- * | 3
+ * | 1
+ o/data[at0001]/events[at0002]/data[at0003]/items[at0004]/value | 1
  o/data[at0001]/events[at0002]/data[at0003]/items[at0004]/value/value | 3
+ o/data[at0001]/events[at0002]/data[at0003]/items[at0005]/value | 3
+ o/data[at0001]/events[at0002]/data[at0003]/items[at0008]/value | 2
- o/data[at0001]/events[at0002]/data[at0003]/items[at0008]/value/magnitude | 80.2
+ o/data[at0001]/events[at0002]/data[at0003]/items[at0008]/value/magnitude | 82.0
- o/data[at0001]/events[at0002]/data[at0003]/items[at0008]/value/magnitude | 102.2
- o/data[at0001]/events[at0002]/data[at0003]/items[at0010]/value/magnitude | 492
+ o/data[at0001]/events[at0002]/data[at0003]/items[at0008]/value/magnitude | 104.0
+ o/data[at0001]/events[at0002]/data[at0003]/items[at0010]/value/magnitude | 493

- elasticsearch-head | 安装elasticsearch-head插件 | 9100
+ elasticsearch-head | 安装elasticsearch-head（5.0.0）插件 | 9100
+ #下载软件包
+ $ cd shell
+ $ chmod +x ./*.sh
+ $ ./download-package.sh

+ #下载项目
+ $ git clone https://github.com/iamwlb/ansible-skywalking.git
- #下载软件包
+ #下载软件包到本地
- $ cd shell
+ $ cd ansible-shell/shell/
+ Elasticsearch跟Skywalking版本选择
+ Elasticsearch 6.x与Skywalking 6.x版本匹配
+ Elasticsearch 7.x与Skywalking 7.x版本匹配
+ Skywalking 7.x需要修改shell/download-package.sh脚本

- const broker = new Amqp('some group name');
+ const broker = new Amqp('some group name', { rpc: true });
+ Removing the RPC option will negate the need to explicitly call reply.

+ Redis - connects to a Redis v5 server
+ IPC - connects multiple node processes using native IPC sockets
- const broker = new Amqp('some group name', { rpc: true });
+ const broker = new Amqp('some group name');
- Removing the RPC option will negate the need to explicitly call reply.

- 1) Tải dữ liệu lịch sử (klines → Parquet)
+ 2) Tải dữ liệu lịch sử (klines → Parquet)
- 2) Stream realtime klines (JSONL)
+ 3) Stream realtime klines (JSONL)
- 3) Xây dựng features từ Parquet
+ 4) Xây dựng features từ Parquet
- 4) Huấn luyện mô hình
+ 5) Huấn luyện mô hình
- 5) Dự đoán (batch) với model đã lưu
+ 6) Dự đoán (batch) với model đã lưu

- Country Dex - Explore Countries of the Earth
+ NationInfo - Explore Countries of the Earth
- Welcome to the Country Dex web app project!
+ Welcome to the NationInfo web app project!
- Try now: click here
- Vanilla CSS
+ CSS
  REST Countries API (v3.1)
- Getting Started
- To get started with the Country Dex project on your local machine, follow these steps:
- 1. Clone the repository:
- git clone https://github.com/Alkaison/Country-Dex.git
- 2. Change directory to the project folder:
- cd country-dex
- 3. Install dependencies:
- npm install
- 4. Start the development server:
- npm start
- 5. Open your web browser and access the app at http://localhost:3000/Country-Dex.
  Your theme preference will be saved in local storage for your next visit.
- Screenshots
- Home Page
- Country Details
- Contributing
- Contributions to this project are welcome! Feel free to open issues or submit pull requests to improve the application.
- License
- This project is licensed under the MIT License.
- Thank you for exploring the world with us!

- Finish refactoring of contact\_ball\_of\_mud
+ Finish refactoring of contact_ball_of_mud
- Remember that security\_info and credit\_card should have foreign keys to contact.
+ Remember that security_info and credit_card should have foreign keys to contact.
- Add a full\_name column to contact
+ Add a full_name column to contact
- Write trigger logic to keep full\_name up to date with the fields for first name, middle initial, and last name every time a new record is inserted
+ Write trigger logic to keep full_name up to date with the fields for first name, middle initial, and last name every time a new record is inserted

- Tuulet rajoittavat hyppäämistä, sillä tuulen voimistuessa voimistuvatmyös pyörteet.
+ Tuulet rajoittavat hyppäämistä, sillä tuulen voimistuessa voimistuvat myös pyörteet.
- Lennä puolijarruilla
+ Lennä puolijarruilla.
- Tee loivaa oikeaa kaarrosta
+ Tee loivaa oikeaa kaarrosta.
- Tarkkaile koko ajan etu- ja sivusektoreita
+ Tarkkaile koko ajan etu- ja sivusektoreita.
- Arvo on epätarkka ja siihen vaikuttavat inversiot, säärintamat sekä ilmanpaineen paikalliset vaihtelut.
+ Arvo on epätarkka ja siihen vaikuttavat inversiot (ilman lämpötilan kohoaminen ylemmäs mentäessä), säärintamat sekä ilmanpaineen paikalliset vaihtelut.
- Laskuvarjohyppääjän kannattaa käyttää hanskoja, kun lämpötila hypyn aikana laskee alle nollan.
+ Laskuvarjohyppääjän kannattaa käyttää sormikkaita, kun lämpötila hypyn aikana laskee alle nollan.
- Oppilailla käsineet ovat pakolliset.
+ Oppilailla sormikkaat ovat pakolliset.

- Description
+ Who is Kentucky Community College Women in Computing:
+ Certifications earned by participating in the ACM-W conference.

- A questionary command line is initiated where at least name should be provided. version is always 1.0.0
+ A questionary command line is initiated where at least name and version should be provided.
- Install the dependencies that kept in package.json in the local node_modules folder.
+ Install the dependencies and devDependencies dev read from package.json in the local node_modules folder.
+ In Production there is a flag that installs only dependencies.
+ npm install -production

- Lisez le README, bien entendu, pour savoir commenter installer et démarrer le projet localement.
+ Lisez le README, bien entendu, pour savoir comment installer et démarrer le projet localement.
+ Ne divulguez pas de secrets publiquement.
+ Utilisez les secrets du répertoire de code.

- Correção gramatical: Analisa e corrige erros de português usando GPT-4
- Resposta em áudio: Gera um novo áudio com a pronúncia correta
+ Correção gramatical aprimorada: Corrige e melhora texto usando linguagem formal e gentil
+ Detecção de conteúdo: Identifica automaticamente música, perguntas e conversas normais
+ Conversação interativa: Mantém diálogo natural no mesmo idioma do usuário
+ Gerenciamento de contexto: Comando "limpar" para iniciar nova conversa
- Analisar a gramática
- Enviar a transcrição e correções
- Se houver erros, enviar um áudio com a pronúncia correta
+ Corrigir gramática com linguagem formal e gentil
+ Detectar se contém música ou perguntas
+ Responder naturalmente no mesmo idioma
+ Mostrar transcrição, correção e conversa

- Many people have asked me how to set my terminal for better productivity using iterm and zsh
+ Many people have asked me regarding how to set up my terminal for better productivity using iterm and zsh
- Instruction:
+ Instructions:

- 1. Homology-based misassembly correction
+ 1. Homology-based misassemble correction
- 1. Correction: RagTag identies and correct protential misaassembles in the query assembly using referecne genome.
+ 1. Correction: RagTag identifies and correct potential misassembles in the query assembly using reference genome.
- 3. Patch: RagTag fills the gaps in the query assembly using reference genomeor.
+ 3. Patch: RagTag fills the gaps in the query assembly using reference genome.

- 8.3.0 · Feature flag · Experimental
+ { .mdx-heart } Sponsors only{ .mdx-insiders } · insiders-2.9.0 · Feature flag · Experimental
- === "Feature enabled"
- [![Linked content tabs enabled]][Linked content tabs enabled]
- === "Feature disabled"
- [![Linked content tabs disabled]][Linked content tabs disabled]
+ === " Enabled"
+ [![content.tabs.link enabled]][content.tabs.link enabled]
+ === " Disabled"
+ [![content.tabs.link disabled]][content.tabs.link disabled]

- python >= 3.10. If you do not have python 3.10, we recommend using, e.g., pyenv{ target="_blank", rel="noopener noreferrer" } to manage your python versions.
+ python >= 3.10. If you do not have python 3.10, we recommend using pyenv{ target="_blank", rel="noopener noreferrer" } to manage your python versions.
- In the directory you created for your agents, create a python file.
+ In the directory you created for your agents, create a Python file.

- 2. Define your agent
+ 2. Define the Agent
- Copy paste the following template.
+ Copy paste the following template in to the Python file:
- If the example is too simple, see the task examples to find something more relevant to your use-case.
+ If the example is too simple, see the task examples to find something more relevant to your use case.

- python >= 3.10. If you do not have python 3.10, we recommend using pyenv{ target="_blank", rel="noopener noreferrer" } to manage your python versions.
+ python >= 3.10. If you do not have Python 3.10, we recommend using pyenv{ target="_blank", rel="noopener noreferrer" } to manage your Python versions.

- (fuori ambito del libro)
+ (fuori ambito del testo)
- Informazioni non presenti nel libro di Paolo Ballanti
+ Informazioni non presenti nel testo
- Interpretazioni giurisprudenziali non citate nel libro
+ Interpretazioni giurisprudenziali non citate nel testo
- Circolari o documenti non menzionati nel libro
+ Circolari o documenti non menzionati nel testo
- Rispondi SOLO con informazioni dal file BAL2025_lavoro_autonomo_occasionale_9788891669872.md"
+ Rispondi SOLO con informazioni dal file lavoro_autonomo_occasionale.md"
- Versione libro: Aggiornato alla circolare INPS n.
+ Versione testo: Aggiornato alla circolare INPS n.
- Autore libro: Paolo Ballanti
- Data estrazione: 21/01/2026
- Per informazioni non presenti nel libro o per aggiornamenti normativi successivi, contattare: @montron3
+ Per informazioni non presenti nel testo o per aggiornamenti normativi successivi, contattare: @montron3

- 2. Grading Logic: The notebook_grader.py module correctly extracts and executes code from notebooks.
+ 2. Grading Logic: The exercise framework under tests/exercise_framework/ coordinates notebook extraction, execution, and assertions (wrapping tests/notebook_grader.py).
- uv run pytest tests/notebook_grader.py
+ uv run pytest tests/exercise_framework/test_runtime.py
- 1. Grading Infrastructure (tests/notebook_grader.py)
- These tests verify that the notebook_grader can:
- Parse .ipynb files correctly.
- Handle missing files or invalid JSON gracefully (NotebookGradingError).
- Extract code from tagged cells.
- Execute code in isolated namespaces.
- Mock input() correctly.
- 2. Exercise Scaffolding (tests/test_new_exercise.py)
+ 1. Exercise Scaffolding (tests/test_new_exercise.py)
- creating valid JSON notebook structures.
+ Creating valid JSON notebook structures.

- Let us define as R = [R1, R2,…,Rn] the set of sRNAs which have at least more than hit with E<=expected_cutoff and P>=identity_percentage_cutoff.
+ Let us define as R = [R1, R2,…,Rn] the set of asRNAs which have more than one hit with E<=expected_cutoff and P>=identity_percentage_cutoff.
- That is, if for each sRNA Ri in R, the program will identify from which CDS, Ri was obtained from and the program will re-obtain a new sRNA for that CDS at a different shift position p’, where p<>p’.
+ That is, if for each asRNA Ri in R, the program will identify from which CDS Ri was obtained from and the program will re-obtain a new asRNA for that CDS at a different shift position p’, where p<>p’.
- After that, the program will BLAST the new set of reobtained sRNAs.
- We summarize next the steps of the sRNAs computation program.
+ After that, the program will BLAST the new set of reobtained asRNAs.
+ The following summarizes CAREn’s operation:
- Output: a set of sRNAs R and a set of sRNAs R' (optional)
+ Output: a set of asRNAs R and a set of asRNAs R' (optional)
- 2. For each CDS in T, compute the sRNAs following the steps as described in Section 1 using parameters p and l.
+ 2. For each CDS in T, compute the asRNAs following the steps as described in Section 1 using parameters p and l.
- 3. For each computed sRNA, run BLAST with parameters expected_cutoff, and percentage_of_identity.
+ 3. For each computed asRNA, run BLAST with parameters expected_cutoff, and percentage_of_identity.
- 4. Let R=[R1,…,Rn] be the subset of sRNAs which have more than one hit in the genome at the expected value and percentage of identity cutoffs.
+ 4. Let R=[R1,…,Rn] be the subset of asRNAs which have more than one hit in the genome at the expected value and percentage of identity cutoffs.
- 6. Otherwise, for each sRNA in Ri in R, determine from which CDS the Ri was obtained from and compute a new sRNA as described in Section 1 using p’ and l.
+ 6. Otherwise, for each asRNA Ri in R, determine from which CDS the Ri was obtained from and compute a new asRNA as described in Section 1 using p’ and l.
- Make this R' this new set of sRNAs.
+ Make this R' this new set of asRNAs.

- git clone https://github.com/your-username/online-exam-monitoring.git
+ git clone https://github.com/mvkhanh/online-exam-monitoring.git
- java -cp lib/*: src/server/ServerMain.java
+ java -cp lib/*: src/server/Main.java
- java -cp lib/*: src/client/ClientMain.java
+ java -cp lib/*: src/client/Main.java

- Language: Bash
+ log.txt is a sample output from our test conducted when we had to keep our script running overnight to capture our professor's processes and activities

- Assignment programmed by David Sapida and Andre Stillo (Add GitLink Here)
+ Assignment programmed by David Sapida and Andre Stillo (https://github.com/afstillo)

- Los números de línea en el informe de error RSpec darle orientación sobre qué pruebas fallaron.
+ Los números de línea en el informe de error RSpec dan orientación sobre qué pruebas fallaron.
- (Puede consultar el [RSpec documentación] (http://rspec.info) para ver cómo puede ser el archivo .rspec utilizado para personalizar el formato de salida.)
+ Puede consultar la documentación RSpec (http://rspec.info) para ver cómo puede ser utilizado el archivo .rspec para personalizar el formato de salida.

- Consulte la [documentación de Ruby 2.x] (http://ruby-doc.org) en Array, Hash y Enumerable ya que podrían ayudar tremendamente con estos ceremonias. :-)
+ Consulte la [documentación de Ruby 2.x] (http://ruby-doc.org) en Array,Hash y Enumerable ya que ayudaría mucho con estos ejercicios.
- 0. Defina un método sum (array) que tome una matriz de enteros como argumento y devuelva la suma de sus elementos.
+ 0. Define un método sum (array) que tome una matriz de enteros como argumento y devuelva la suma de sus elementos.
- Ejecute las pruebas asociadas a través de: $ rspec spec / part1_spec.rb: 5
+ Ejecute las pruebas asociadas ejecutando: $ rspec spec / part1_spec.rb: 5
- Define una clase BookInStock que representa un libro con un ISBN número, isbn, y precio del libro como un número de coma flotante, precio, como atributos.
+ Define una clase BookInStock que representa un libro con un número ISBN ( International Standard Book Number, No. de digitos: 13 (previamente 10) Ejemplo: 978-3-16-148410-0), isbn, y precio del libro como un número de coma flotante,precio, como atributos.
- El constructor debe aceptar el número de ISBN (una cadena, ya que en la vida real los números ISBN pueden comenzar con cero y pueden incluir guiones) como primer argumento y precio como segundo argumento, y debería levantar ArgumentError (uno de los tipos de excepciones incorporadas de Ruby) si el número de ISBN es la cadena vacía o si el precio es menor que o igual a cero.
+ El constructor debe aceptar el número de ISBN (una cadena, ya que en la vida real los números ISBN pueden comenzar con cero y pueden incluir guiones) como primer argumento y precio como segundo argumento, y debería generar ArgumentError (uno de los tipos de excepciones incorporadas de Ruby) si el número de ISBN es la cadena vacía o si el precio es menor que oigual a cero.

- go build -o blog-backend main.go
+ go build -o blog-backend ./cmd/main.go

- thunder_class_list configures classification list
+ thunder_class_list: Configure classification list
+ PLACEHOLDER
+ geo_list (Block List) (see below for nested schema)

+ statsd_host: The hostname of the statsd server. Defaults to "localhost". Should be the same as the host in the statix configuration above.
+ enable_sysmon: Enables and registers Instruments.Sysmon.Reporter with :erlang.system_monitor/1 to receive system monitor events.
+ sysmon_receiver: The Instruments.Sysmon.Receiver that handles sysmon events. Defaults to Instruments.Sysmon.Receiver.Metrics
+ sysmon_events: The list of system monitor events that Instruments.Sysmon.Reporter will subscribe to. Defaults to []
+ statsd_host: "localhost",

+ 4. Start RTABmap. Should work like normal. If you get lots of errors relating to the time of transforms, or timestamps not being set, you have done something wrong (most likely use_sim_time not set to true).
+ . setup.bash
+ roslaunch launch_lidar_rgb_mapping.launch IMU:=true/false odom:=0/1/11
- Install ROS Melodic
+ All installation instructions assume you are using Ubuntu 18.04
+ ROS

_ _ _ _ _ _ _

◆ ABOUT THIS TASK: Out of the data above, set down the lines from the one with "naturalmente no mesmo idioma" to the one with "- 8.3.0 · Feature flag · Experimental", both included, exactly as written and with no additions.

◆ RESPONSE:
+ Responder naturalmente no mesmo idioma
+ Mostrar transcrição, correção e conversa

- Many people have asked me how to set my terminal for better productivity using iterm and zsh
+ Many people have asked me regarding how to set up my terminal for better productivity using iterm and zsh
- Instruction:
+ Instructions:

- 1. Homology-based misassembly correction
+ 1. Homology-based misassemble correction
- 1. Correction: RagTag identies and correct protential misaassembles in the query assembly using referecne genome.
+ 1. Correction: RagTag identifies and correct potential misassembles in the query assembly using reference genome.
- 3. Patch: RagTag fills the gaps in the query assembly using reference genomeor.
+ 3. Patch: RagTag fills the gaps in the query assembly using reference genome.

- 8.3.0 · Feature flag · Experimental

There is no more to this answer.